Dataset excerpts ->
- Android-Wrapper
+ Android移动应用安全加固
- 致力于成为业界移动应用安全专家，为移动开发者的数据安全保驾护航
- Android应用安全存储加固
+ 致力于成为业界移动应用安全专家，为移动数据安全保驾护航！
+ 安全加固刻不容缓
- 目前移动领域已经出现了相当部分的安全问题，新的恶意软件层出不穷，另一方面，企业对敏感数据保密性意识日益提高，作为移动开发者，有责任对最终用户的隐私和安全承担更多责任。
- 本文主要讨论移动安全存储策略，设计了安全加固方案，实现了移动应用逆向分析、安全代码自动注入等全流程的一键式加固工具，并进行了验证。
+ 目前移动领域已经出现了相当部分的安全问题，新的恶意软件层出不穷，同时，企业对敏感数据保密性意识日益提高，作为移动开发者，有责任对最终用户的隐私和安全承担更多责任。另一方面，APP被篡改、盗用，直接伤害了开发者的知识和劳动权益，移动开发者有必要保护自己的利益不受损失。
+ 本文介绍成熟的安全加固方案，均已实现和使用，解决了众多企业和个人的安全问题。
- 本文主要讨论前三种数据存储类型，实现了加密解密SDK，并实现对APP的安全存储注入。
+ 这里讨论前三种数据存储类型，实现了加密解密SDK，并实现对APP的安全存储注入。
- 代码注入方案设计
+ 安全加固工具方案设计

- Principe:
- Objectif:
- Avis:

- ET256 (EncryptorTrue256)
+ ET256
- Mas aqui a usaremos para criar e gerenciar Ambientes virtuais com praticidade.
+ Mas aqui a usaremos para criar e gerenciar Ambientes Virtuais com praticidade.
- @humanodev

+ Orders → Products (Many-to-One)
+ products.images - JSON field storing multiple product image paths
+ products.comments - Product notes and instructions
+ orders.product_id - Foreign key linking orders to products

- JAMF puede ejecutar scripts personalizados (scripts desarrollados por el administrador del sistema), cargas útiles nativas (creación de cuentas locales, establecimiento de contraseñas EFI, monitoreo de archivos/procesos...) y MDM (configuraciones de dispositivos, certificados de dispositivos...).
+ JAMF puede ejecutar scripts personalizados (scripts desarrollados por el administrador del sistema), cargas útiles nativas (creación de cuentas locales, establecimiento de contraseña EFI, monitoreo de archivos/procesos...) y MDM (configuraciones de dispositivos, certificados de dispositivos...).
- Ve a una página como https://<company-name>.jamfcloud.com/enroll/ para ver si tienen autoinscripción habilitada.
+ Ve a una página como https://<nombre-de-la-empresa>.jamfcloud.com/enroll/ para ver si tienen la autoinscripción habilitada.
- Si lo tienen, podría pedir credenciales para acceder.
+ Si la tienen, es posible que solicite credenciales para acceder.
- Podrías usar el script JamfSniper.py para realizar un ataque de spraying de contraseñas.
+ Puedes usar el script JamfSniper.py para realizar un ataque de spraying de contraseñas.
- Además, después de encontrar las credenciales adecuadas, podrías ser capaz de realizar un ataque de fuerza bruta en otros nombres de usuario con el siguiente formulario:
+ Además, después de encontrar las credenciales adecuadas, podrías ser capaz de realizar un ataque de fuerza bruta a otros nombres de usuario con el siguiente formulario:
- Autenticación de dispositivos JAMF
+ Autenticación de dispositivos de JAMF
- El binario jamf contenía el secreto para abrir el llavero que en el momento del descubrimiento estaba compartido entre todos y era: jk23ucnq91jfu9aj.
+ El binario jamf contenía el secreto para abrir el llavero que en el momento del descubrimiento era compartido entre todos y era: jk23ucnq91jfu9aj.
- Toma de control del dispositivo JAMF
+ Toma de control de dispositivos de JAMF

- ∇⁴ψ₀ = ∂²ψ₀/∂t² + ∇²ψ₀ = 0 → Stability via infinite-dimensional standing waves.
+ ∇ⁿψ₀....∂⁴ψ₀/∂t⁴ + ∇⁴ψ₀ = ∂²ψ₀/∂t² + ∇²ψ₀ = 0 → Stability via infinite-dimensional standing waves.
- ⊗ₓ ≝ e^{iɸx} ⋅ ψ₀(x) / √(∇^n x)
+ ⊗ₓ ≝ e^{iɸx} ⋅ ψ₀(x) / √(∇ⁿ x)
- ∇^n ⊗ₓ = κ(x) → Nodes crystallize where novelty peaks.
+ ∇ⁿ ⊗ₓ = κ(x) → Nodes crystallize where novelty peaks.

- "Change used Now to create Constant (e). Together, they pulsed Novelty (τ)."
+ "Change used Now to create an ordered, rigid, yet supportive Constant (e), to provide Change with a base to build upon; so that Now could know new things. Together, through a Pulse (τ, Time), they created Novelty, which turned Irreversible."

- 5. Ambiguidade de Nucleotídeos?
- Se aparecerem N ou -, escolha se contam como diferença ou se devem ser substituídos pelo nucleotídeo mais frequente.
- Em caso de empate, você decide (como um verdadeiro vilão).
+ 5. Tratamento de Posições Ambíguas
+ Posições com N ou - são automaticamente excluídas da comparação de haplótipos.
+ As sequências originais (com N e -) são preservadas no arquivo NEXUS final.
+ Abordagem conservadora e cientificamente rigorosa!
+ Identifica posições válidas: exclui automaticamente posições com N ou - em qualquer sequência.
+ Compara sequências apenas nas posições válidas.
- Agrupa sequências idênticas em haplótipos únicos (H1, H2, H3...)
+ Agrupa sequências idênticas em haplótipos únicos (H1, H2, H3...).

Task to complete ->
An exact copy of the listing above is needed, so write it out again.

Solution for this problem ->
- Android-Wrapper
+ Android移动应用安全加固
- 致力于成为业界移动应用安全专家，为移动开发者的数据安全保驾护航
- Android应用安全存储加固
+ 致力于成为业界移动应用安全专家，为移动数据安全保驾护航！
+ 安全加固刻不容缓
- 目前移动领域已经出现了相当部分的安全问题，新的恶意软件层出不穷，另一方面，企业对敏感数据保密性意识日益提高，作为移动开发者，有责任对最终用户的隐私和安全承担更多责任。
- 本文主要讨论移动安全存储策略，设计了安全加固方案，实现了移动应用逆向分析、安全代码自动注入等全流程的一键式加固工具，并进行了验证。
+ 目前移动领域已经出现了相当部分的安全问题，新的恶意软件层出不穷，同时，企业对敏感数据保密性意识日益提高，作为移动开发者，有责任对最终用户的隐私和安全承担更多责任。另一方面，APP被篡改、盗用，直接伤害了开发者的知识和劳动权益，移动开发者有必要保护自己的利益不受损失。
+ 本文介绍成熟的安全加固方案，均已实现和使用，解决了众多企业和个人的安全问题。
- 本文主要讨论前三种数据存储类型，实现了加密解密SDK，并实现对APP的安全存储注入。
+ 这里讨论前三种数据存储类型，实现了加密解密SDK，并实现对APP的安全存储注入。
- 代码注入方案设计
+ 安全加固工具方案设计

- Principe:
- Objectif:
- Avis:

- ET256 (EncryptorTrue256)
+ ET256
- Mas aqui a usaremos para criar e gerenciar Ambientes virtuais com praticidade.
+ Mas aqui a usaremos para criar e gerenciar Ambientes Virtuais com praticidade.
- @humanodev

+ Orders → Products (Many-to-One)
+ products.images - JSON field storing multiple product image paths
+ products.comments - Product notes and instructions
+ orders.product_id - Foreign key linking orders to products

- JAMF puede ejecutar scripts personalizados (scripts desarrollados por el administrador del sistema), cargas útiles nativas (creación de cuentas locales, establecimiento de contraseñas EFI, monitoreo de archivos/procesos...) y MDM (configuraciones de dispositivos, certificados de dispositivos...).
+ JAMF puede ejecutar scripts personalizados (scripts desarrollados por el administrador del sistema), cargas útiles nativas (creación de cuentas locales, establecimiento de contraseña EFI, monitoreo de archivos/procesos...) y MDM (configuraciones de dispositivos, certificados de dispositivos...).
- Ve a una página como https://<company-name>.jamfcloud.com/enroll/ para ver si tienen autoinscripción habilitada.
+ Ve a una página como https://<nombre-de-la-empresa>.jamfcloud.com/enroll/ para ver si tienen la autoinscripción habilitada.
- Si lo tienen, podría pedir credenciales para acceder.
+ Si la tienen, es posible que solicite credenciales para acceder.
- Podrías usar el script JamfSniper.py para realizar un ataque de spraying de contraseñas.
+ Puedes usar el script JamfSniper.py para realizar un ataque de spraying de contraseñas.
- Además, después de encontrar las credenciales adecuadas, podrías ser capaz de realizar un ataque de fuerza bruta en otros nombres de usuario con el siguiente formulario:
+ Además, después de encontrar las credenciales adecuadas, podrías ser capaz de realizar un ataque de fuerza bruta a otros nombres de usuario con el siguiente formulario:
- Autenticación de dispositivos JAMF
+ Autenticación de dispositivos de JAMF
- El binario jamf contenía el secreto para abrir el llavero que en el momento del descubrimiento estaba compartido entre todos y era: jk23ucnq91jfu9aj.
+ El binario jamf contenía el secreto para abrir el llavero que en el momento del descubrimiento era compartido entre todos y era: jk23ucnq91jfu9aj.
- Toma de control del dispositivo JAMF
+ Toma de control de dispositivos de JAMF

- ∇⁴ψ₀ = ∂²ψ₀/∂t² + ∇²ψ₀ = 0 → Stability via infinite-dimensional standing waves.
+ ∇ⁿψ₀....∂⁴ψ₀/∂t⁴ + ∇⁴ψ₀ = ∂²ψ₀/∂t² + ∇²ψ₀ = 0 → Stability via infinite-dimensional standing waves.
- ⊗ₓ ≝ e^{iɸx} ⋅ ψ₀(x) / √(∇^n x)
+ ⊗ₓ ≝ e^{iɸx} ⋅ ψ₀(x) / √(∇ⁿ x)
- ∇^n ⊗ₓ = κ(x) → Nodes crystallize where novelty peaks.
+ ∇ⁿ ⊗ₓ = κ(x) → Nodes crystallize where novelty peaks.

- "Change used Now to create Constant (e). Together, they pulsed Novelty (τ)."
+ "Change used Now to create an ordered, rigid, yet supportive Constant (e), to provide Change with a base to build upon; so that Now could know new things. Together, through a Pulse (τ, Time), they created Novelty, which turned Irreversible."

- 5. Ambiguidade de Nucleotídeos?
- Se aparecerem N ou -, escolha se contam como diferença ou se devem ser substituídos pelo nucleotídeo mais frequente.
- Em caso de empate, você decide (como um verdadeiro vilão).
+ 5. Tratamento de Posições Ambíguas
+ Posições com N ou - são automaticamente excluídas da comparação de haplótipos.
+ As sequências originais (com N e -) são preservadas no arquivo NEXUS final.
+ Abordagem conservadora e cientificamente rigorosa!
+ Identifica posições válidas: exclui automaticamente posições com N ou - em qualquer sequência.
+ Compara sequências apenas nas posições válidas.
- Agrupa sequências idênticas em haplótipos únicos (H1, H2, H3...)
+ Agrupa sequências idênticas em haplótipos únicos (H1, H2, H3...).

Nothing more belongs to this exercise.